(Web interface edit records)
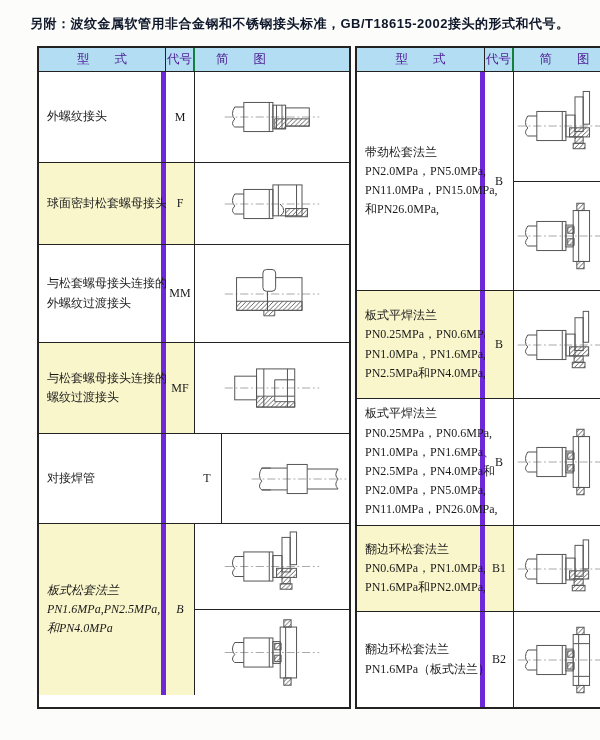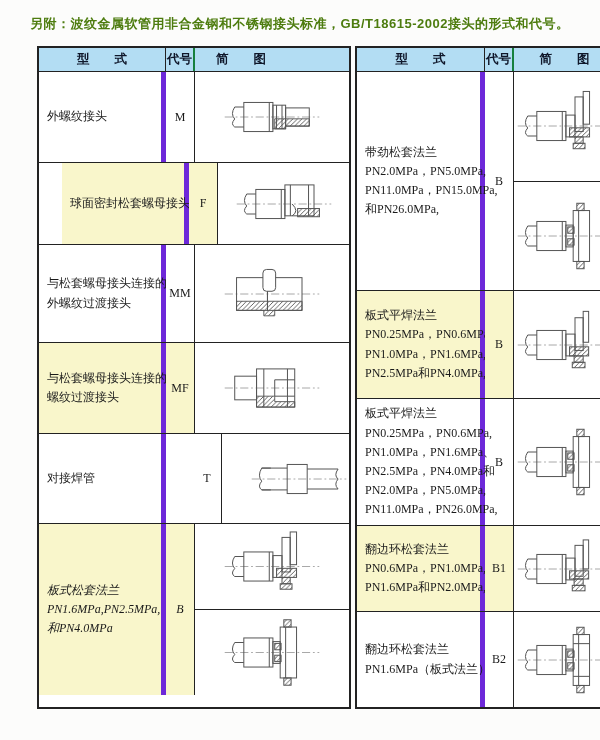--- a/index.html
+++ b/index.html
@@ -5,31 +5,31 @@
   html,body{margin:0;padding:0;}
   body{
     width:600px;height:740px;background:#fcfcfb;
     font-family:"Liberation Serif","DejaVu Serif",serif;
     color:#1a1a1a; overflow:hidden;
   }
   .page{position:relative;width:600px;height:740px;}
   .doc-title{
     position:absolute;left:30px;top:15px;width:560px;
     font-family:"Liberation Sans","DejaVu Sans",sans-serif;
-    font-weight:bold;font-size:13px;letter-spacing:0.5px;color:#4d7c0f;
+    font-weight:bold;font-size:13px;letter-spacing:0.5px;color:#0f172a;
     white-space:nowrap;
   }
   .table-wrap{position:absolute;left:37px;top:46px;display:flex;}
   .half{border:2px solid #222;background:#fff;box-sizing:border-box;}
   .half.right{margin-left:4px;}
   .thead{display:flex;height:24px;border-bottom:1px solid #222;background:#b3ddf3;box-sizing:border-box;}
   .hcell{
     display:flex;align-items:center;justify-content:center;
     font-family:"Liberation Sans","DejaVu Sans",sans-serif;
-    font-weight:bold;font-size:12.5px;color:#0f172a;box-sizing:border-box;
+    font-weight:normal;font-size:12.5px;color:#4c1d95;box-sizing:border-box;
   }
   .h-type{border-right:1px solid #222;}
   .h-code{border-right:2px solid #15803d;}
   .left  .h-type{width:127px}  .left .h-code{width:29px}  .left .h-sketch{width:92px}
   .right .h-type{width:128px}  .right .h-code{width:29px} .right .h-sketch{width:101px}
   .row{display:flex;border-bottom:1px solid #222;box-sizing:border-box;}
   .row:last-child{border-bottom:none;}
   .cell{box-sizing:border-box;}
   .cell-type{
     width:127px;border-right:5px solid #6d28d9;
@@ -86,21 +86,21 @@
                   <rect x="24" y="24" width="32" height="32" fill="none" stroke="#555" stroke-width="1.1"></rect>
                   <path d="M52 24 V56" fill="none" stroke="#555" stroke-width="1.1"></path>
                   <rect x="56" y="27" width="14" height="26" fill="none" stroke="#555" stroke-width="1.1"></rect>
                   <path d="M60 27 V53 M66 27 V53" fill="none" stroke="#555" stroke-width="1.1"></path>
                   <rect x="70" y="30" width="26" height="20" fill="none" stroke="#555" stroke-width="1.1"></rect>
                   <path d="M58 42 H96 V50 H70 V53 H58 Z" fill="url(#hatch)" stroke="#555" stroke-width="1"></path>
                 </svg>
               </div>
             </div>
   </div>
-          <div class="row" style="height: 82px; padding-left: 23px;">
+          <div class="row" style="height: 82px;">
     <div class="cell cell-type hl">
               <div class="tline">球面密封松套螺母接头</div>
             </div>
     <div class="cell cell-code hl">F</div>
     <div class="cell cell-sketch">
               <div class="sub">
                 <svg class="sketch" viewBox="0 0 110 80" width="100" height="74" preserveAspectRatio="xMidYMid meet">
                   <path d="M3 40 H107" stroke="#888" stroke-width="0.8" stroke-dasharray="9 3 2 3" fill="none"></path>
                   <path d="M14 29 q-5 7.699999999999999 0 13.2 q-5 5.5 0 8.8" fill="none" stroke="#555" stroke-width="1.1"></path>
                   <path d="M14 29 H24 M14 51 H24" fill="none" stroke="#555" stroke-width="1.1"></path>

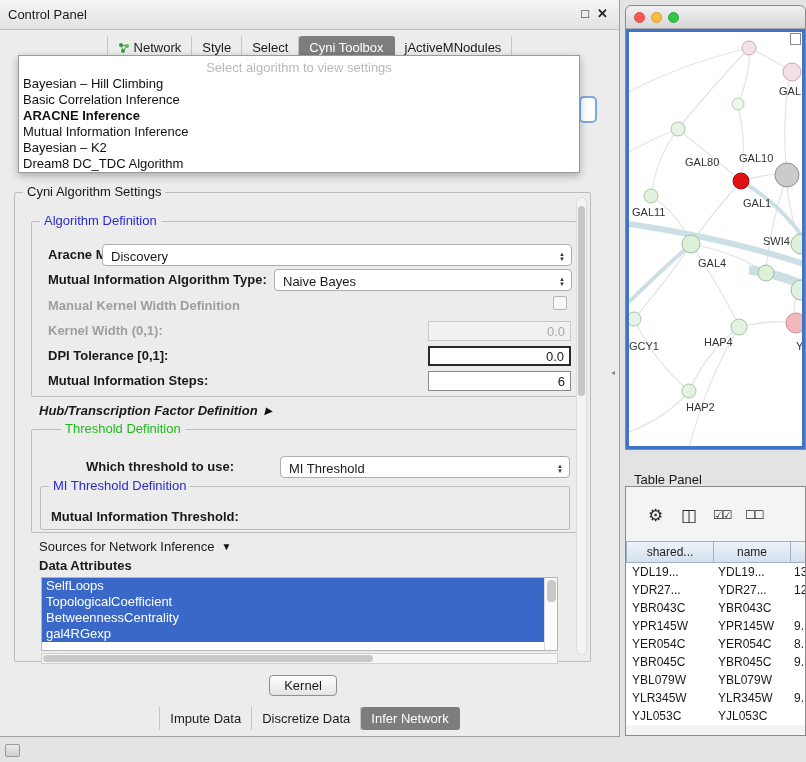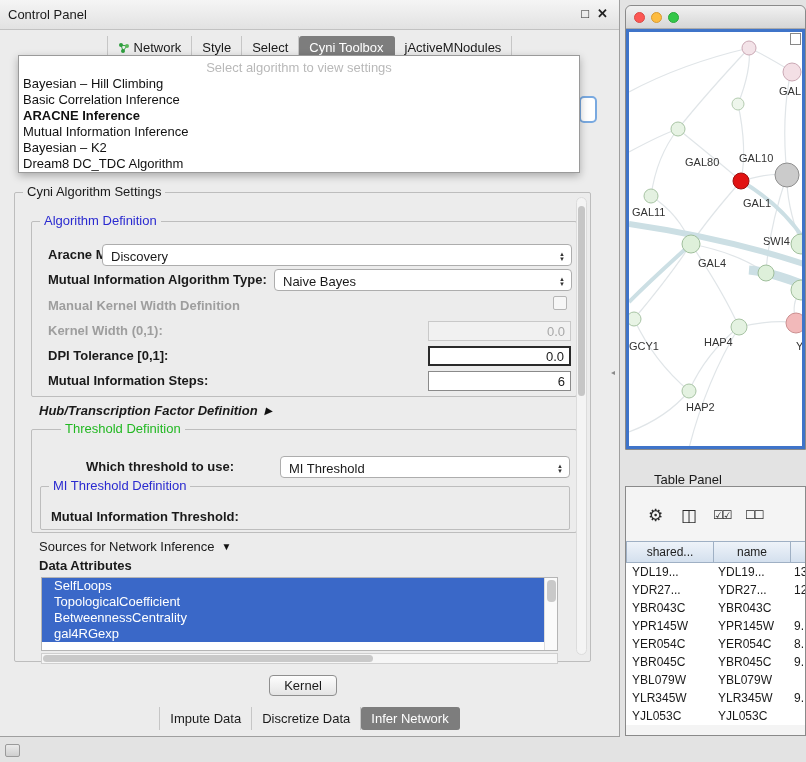--- a/index.html
+++ b/index.html
@@ -50,21 +50,21 @@
   .field.strong{border:2px solid #2a2a2a;padding-top:1px;}
   .field.dis{background:#f1f1f1;color:#a8a8a8;border-color:#c9c9c9;}
 
   .cb{position:absolute;width:14px;height:14px;background:#f6f6f6;border:1px solid #b5b5b5;border-radius:2px;}
 
   .section-row{position:absolute;display:flex;align-items:center;}
   .section-row .lbl-inline{font-size:13px;font-weight:bold;}
   .tri{font-size:10px;margin-left:7px;color:#111;}
 
   #attr-list{position:absolute;left:26px;top:384px;width:517px;height:74px;background:#fff;border:1px solid #b5b5b5;overflow:hidden;}
-  .attr-item{height:16px;line-height:16px;font-size:13px;padding-left:12px;width:calc(100% - 13px);color:#111;}
+  .attr-item{height:16px;line-height:16px;font-size:13px;padding-left:4px;width:calc(100% - 13px);color:#111;}
   .attr-item.selected{background:#3a68c8;color:#fff;}
   #attr-vscroll{position:absolute;right:0;top:0;width:13px;height:100%;background:#fafafa;border-left:1px solid #ddd;}
   #attr-vthumb{position:absolute;left:2px;top:2px;width:9px;height:22px;background:#c9c9c9;border-radius:4px;}
   #attr-hscroll{position:absolute;left:26px;top:460px;width:517px;height:11px;background:#f6f6f6;border:1px solid #cfcfcf;}
   #attr-hthumb{position:absolute;left:1px;top:1px;height:7px;width:330px;background:#c9c9c9;border-radius:4px;}
 
   #settings-vscroll{position:absolute;right:3px;top:4px;width:11px;height:458px;background:#f4f4f4;border:1px solid #dcdcdc;border-radius:6px;}
   #settings-vthumb{position:absolute;left:1px;top:8px;width:7px;height:190px;background:#c6c6c6;border-radius:4px;}
 
   #apply-btn{position:absolute;left:269px;top:675px;width:68px;height:21px;border:1px solid #8f8f8f;border-radius:4px;background:linear-gradient(#fdfdfd,#e4e4e4);font-size:13px;text-align:center;line-height:19px;}
@@ -77,21 +77,21 @@
   #network-window{position:absolute;left:625px;top:5px;width:181px;height:445px;background:#e8e8e8;border:1px solid #8a8a8a;border-radius:6px 6px 0 0;}
   #net-titlebar{position:relative;height:23px;background:linear-gradient(#f1f1f1,#d6d6d6);border-bottom:1px solid #ababab;border-radius:6px 6px 0 0;}
   .traffic{position:absolute;top:6px;width:11px;height:11px;border-radius:50%;}
   #tl-red{left:8px;background:#fc5753;border:1px solid #d84a45;}
   #tl-yellow{left:25px;background:#fdbc40;border:1px solid #d79a32;}
   #tl-green{left:42px;background:#33c748;border:1px solid #2aa73c;}
   #net-canvas{position:absolute;left:0;top:23px;right:0;bottom:0;border:3px solid #3f74c9;background:#fff;overflow:hidden;}
   #birdseye{position:absolute;right:1px;top:1px;width:11px;height:12px;background:#fff;border:1px solid #888;}
 
   
-  #table-panel-label{position:absolute;left:634px;top:472px;font-size:13px;margin-left:20px;}
+  #table-panel-label{position:absolute;left:634px;top:472px;font-size:13px;}
   #table-window{position:absolute;left:625px;top:486px;width:181px;height:250px;background:#f4f4f4;border:1px solid #8a8a8a;overflow:hidden;}
   #table-toolbar{position:absolute;left:0;top:8px;width:100%;height:44px;}
   .ticon{position:absolute;top:10px;font-size:17px;color:#2a2a2a;}
   .ticon.pair{font-size:12px;letter-spacing:-2px;top:13px;}
   #table-toolbar .ticon:nth-child(1){left:22px;}
   #table-toolbar .ticon:nth-child(2){left:55px;}
   #table-toolbar .ticon:nth-child(3){left:87px;}
   #table-toolbar .ticon:nth-child(4){left:119px;}
   #table-header{position:absolute;left:0;top:54px;width:210px;height:22px;}
   .th{position:absolute;top:0;height:22px;background:linear-gradient(#eef3f9,#d4e0ee);border:1px solid #9fb0c4;border-left:none;font-size:12px;text-align:center;line-height:21px;color:#222;}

_What you will do_
Verbatim output of the entries is required, with each image left out.

_Response area_
--- a/index.html
+++ b/index.html
@@ -5,31 +5,31 @@
   html,body{margin:0;padding:0;}
   body{
     width:600px;height:740px;background:#fcfcfb;
     font-family:"Liberation Serif","DejaVu Serif",serif;
     color:#1a1a1a; overflow:hidden;
   }
   .page{position:relative;width:600px;height:740px;}
   .doc-title{
     position:absolute;left:30px;top:15px;width:560px;
     font-family:"Liberation Sans","DejaVu Sans",sans-serif;
-    font-weight:bold;font-size:13px;letter-spacing:0.5px;color:#4d7c0f;
+    font-weight:bold;font-size:13px;letter-spacing:0.5px;color:#0f172a;
     white-space:nowrap;
   }
   .table-wrap{position:absolute;left:37px;top:46px;display:flex;}
   .half{border:2px solid #222;background:#fff;box-sizing:border-box;}
   .half.right{margin-left:4px;}
   .thead{display:flex;height:24px;border-bottom:1px solid #222;background:#b3ddf3;box-sizing:border-box;}
   .hcell{
     display:flex;align-items:center;justify-content:center;
     font-family:"Liberation Sans","DejaVu Sans",sans-serif;
-    font-weight:bold;font-size:12.5px;color:#0f172a;box-sizing:border-box;
+    font-weight:normal;font-size:12.5px;color:#4c1d95;box-sizing:border-box;
   }
   .h-type{border-right:1px solid #222;}
   .h-code{border-right:2px solid #15803d;}
   .left  .h-type{width:127px}  .left .h-code{width:29px}  .left .h-sketch{width:92px}
   .right .h-type{width:128px}  .right .h-code{width:29px} .right .h-sketch{width:101px}
   .row{display:flex;border-bottom:1px solid #222;box-sizing:border-box;}
   .row:last-child{border-bottom:none;}
   .cell{box-sizing:border-box;}
   .cell-type{
     width:127px;border-right:5px solid #6d28d9;
@@ -86,21 +86,21 @@
                   <rect x="24" y="24" width="32" height="32" fill="none" stroke="#555" stroke-width="1.1"></rect>
                   <path d="M52 24 V56" fill="none" stroke="#555" stroke-width="1.1"></path>
                   <rect x="56" y="27" width="14" height="26" fill="none" stroke="#555" stroke-width="1.1"></rect>
                   <path d="M60 27 V53 M66 27 V53" fill="none" stroke="#555" stroke-width="1.1"></path>
                   <rect x="70" y="30" width="26" height="20" fill="none" stroke="#555" stroke-width="1.1"></rect>
                   <path d="M58 42 H96 V50 H70 V53 H58 Z" fill="url(#hatch)" stroke="#555" stroke-width="1"></path>
                 </svg>
               </div>
             </div>
   </div>
-          <div class="row" style="height: 82px; padding-left: 23px;">
+          <div class="row" style="height: 82px;">
     <div class="cell cell-type hl">
               <div class="tline">球面密封松套螺母接头</div>
             </div>
     <div class="cell cell-code hl">F</div>
     <div class="cell cell-sketch">
               <div class="sub">
                 <svg class="sketch" viewBox="0 0 110 80" width="100" height="74" preserveAspectRatio="xMidYMid meet">
                   <path d="M3 40 H107" stroke="#888" stroke-width="0.8" stroke-dasharray="9 3 2 3" fill="none"></path>
                   <path d="M14 29 q-5 7.699999999999999 0 13.2 q-5 5.5 0 8.8" fill="none" stroke="#555" stroke-width="1.1"></path>
                   <path d="M14 29 H24 M14 51 H24" fill="none" stroke="#555" stroke-width="1.1"></path>

--- a/index.html
+++ b/index.html
@@ -50,21 +50,21 @@
   .field.strong{border:2px solid #2a2a2a;padding-top:1px;}
   .field.dis{background:#f1f1f1;color:#a8a8a8;border-color:#c9c9c9;}
 
   .cb{position:absolute;width:14px;height:14px;background:#f6f6f6;border:1px solid #b5b5b5;border-radius:2px;}
 
   .section-row{position:absolute;display:flex;align-items:center;}
   .section-row .lbl-inline{font-size:13px;font-weight:bold;}
   .tri{font-size:10px;margin-left:7px;color:#111;}
 
   #attr-list{position:absolute;left:26px;top:384px;width:517px;height:74px;background:#fff;border:1px solid #b5b5b5;overflow:hidden;}
-  .attr-item{height:16px;line-height:16px;font-size:13px;padding-left:12px;width:calc(100% - 13px);color:#111;}
+  .attr-item{height:16px;line-height:16px;font-size:13px;padding-left:4px;width:calc(100% - 13px);color:#111;}
   .attr-item.selected{background:#3a68c8;color:#fff;}
   #attr-vscroll{position:absolute;right:0;top:0;width:13px;height:100%;background:#fafafa;border-left:1px solid #ddd;}
   #attr-vthumb{position:absolute;left:2px;top:2px;width:9px;height:22px;background:#c9c9c9;border-radius:4px;}
   #attr-hscroll{position:absolute;left:26px;top:460px;width:517px;height:11px;background:#f6f6f6;border:1px solid #cfcfcf;}
   #attr-hthumb{position:absolute;left:1px;top:1px;height:7px;width:330px;background:#c9c9c9;border-radius:4px;}
 
   #settings-vscroll{position:absolute;right:3px;top:4px;width:11px;height:458px;background:#f4f4f4;border:1px solid #dcdcdc;border-radius:6px;}
   #settings-vthumb{position:absolute;left:1px;top:8px;width:7px;height:190px;background:#c6c6c6;border-radius:4px;}
 
   #apply-btn{position:absolute;left:269px;top:675px;width:68px;height:21px;border:1px solid #8f8f8f;border-radius:4px;background:linear-gradient(#fdfdfd,#e4e4e4);font-size:13px;text-align:center;line-height:19px;}
@@ -77,21 +77,21 @@
   #network-window{position:absolute;left:625px;top:5px;width:181px;height:445px;background:#e8e8e8;border:1px solid #8a8a8a;border-radius:6px 6px 0 0;}
   #net-titlebar{position:relative;height:23px;background:linear-gradient(#f1f1f1,#d6d6d6);border-bottom:1px solid #ababab;border-radius:6px 6px 0 0;}
   .traffic{position:absolute;top:6px;width:11px;height:11px;border-radius:50%;}
   #tl-red{left:8px;background:#fc5753;border:1px solid #d84a45;}
   #tl-yellow{left:25px;background:#fdbc40;border:1px solid #d79a32;}
   #tl-green{left:42px;background:#33c748;border:1px solid #2aa73c;}
   #net-canvas{position:absolute;left:0;top:23px;right:0;bottom:0;border:3px solid #3f74c9;background:#fff;overflow:hidden;}
   #birdseye{position:absolute;right:1px;top:1px;width:11px;height:12px;background:#fff;border:1px solid #888;}
 
   
-  #table-panel-label{position:absolute;left:634px;top:472px;font-size:13px;margin-left:20px;}
+  #table-panel-label{position:absolute;left:634px;top:472px;font-size:13px;}
   #table-window{position:absolute;left:625px;top:486px;width:181px;height:250px;background:#f4f4f4;border:1px solid #8a8a8a;overflow:hidden;}
   #table-toolbar{position:absolute;left:0;top:8px;width:100%;height:44px;}
   .ticon{position:absolute;top:10px;font-size:17px;color:#2a2a2a;}
   .ticon.pair{font-size:12px;letter-spacing:-2px;top:13px;}
   #table-toolbar .ticon:nth-child(1){left:22px;}
   #table-toolbar .ticon:nth-child(2){left:55px;}
   #table-toolbar .ticon:nth-child(3){left:87px;}
   #table-toolbar .ticon:nth-child(4){left:119px;}
   #table-header{position:absolute;left:0;top:54px;width:210px;height:22px;}
   .th{position:absolute;top:0;height:22px;background:linear-gradient(#eef3f9,#d4e0ee);border:1px solid #9fb0c4;border-left:none;font-size:12px;text-align:center;line-height:21px;color:#222;}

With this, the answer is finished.